### Problem:
With the pictures omitted, repeat exactly the lines below starting with the line that has "The Heartless | Life: 3 -> 4" and going on through the line that has "Average | Life: 3.6 -> 3.8".

### Records supplied:

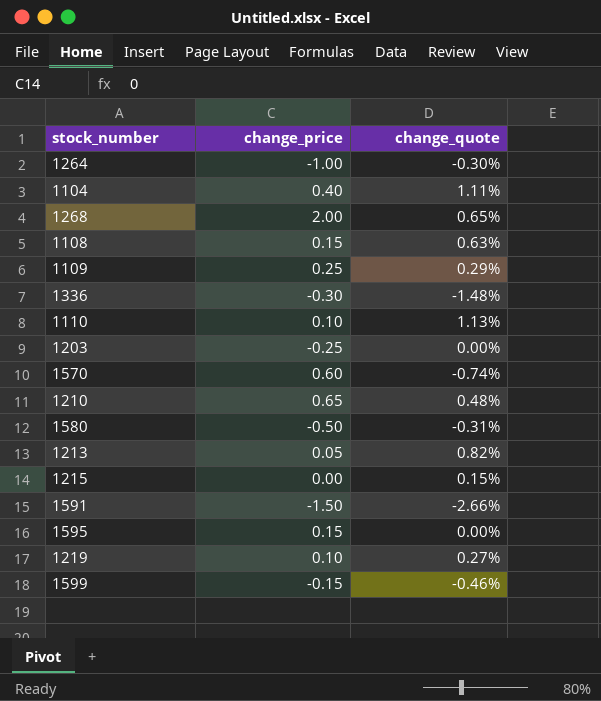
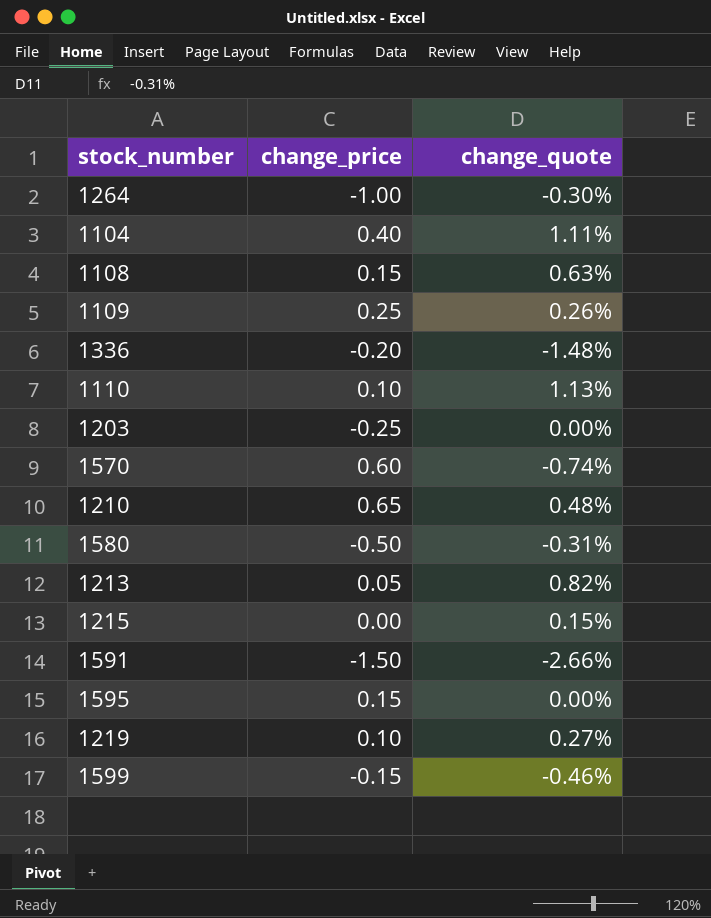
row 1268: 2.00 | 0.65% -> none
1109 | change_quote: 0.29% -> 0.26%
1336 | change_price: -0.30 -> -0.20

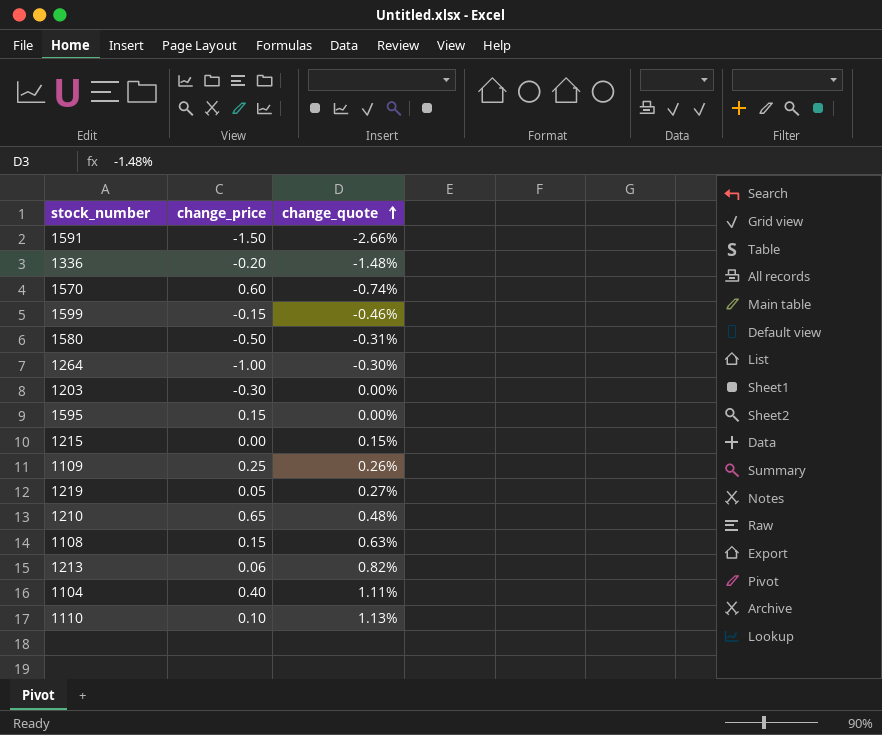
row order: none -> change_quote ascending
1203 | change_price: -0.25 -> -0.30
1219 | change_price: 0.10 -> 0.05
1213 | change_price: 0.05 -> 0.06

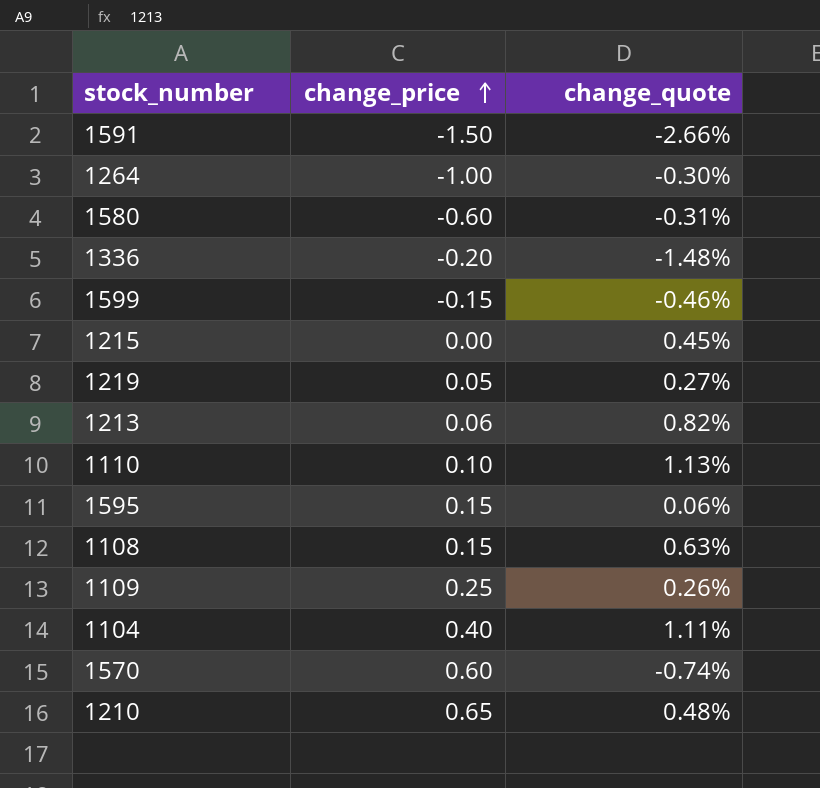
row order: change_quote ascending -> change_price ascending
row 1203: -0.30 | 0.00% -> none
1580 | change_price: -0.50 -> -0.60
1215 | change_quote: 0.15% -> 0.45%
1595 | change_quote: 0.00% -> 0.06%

* * *

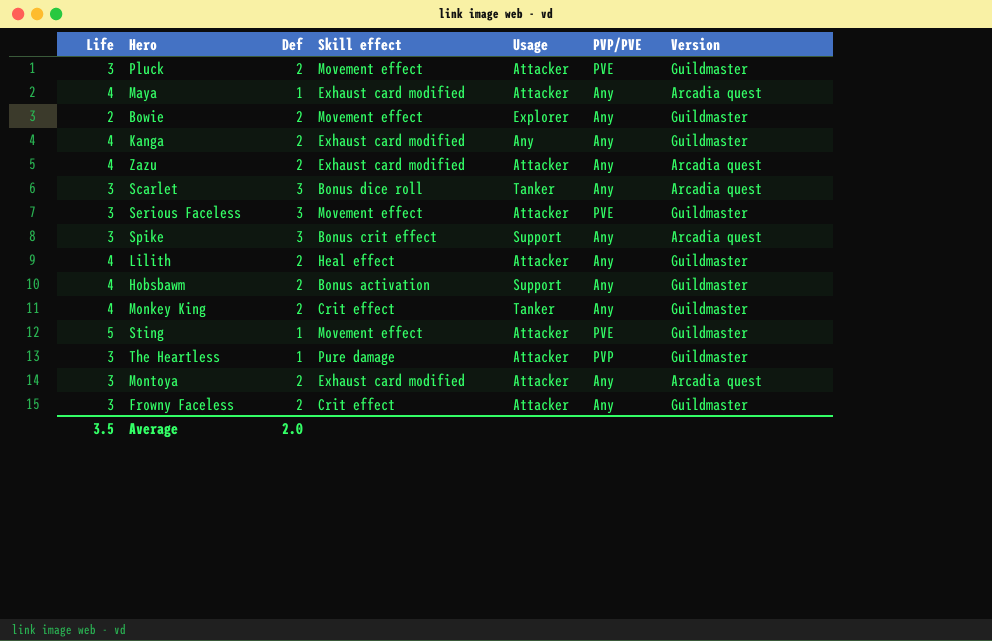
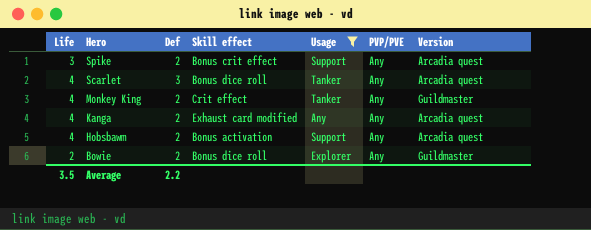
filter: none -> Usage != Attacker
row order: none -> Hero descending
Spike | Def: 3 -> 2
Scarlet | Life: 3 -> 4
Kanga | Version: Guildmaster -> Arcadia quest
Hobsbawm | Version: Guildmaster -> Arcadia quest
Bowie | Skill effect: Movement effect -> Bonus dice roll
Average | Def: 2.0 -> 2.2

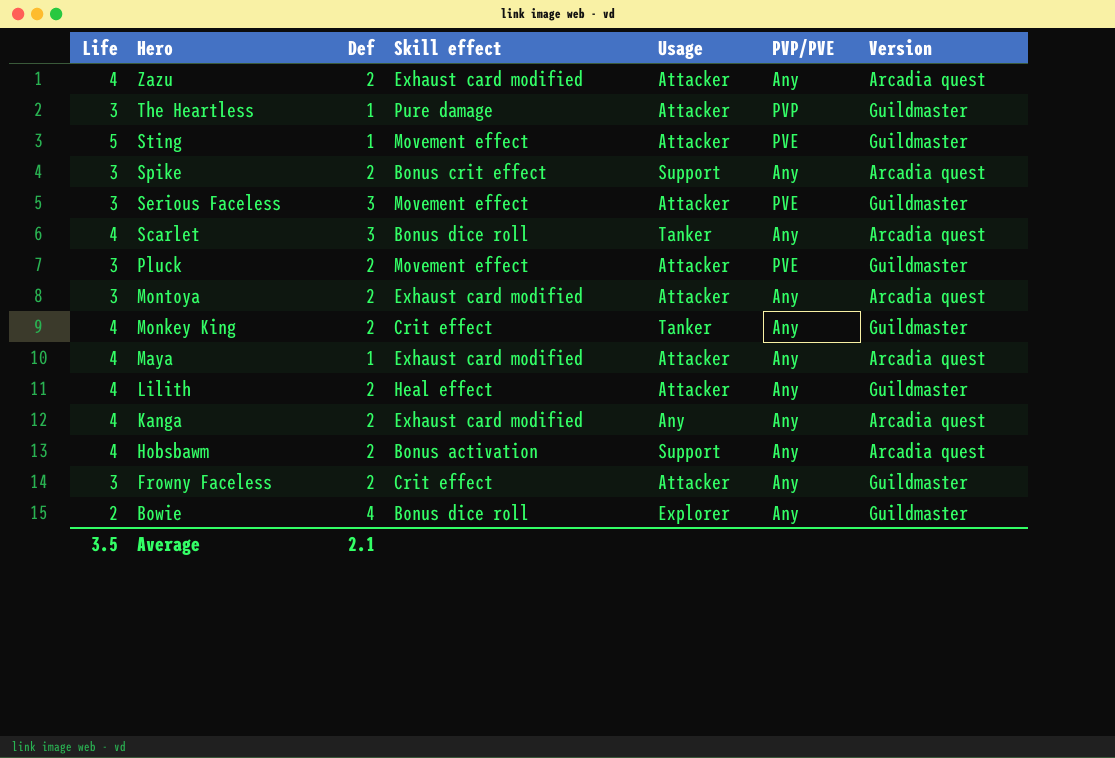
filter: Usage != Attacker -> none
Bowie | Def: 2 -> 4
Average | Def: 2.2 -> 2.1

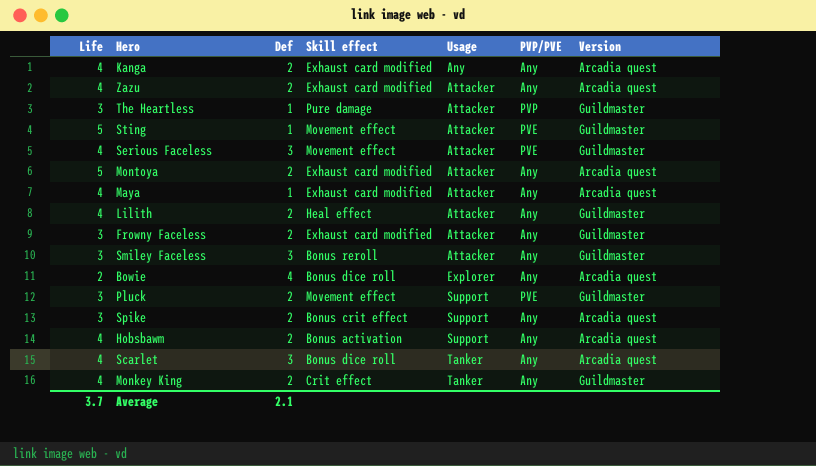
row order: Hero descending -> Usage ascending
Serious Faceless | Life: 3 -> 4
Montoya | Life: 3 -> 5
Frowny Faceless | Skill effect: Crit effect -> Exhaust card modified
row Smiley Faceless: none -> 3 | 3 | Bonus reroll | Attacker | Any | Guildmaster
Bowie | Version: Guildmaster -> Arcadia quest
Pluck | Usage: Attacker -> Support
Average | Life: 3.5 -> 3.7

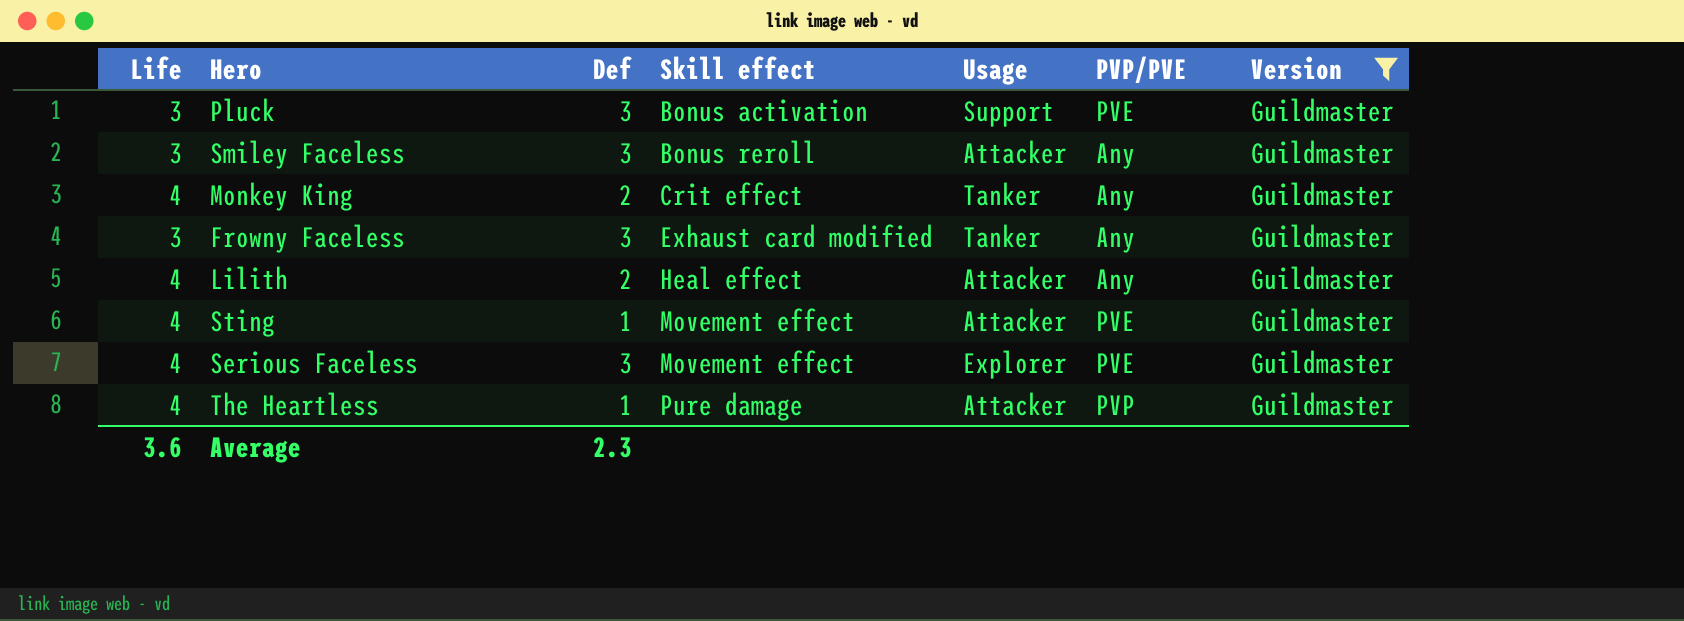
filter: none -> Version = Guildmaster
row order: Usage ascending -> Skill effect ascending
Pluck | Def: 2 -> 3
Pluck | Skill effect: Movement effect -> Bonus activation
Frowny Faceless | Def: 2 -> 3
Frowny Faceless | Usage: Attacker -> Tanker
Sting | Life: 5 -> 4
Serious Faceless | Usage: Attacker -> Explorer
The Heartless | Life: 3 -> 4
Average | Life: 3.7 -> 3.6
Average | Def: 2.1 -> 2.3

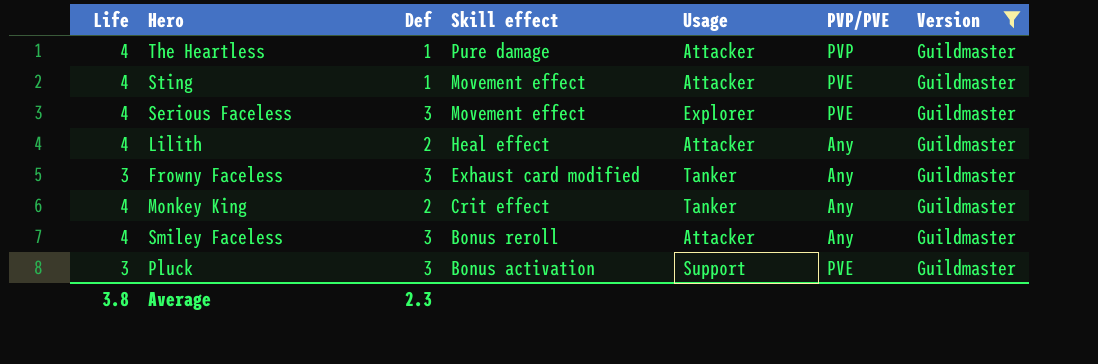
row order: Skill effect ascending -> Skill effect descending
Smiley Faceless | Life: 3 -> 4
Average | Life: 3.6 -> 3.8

### Answer to this exercise:
The Heartless | Life: 3 -> 4
Average | Life: 3.7 -> 3.6
Average | Def: 2.1 -> 2.3

row order: Skill effect ascending -> Skill effect descending
Smiley Faceless | Life: 3 -> 4
Average | Life: 3.6 -> 3.8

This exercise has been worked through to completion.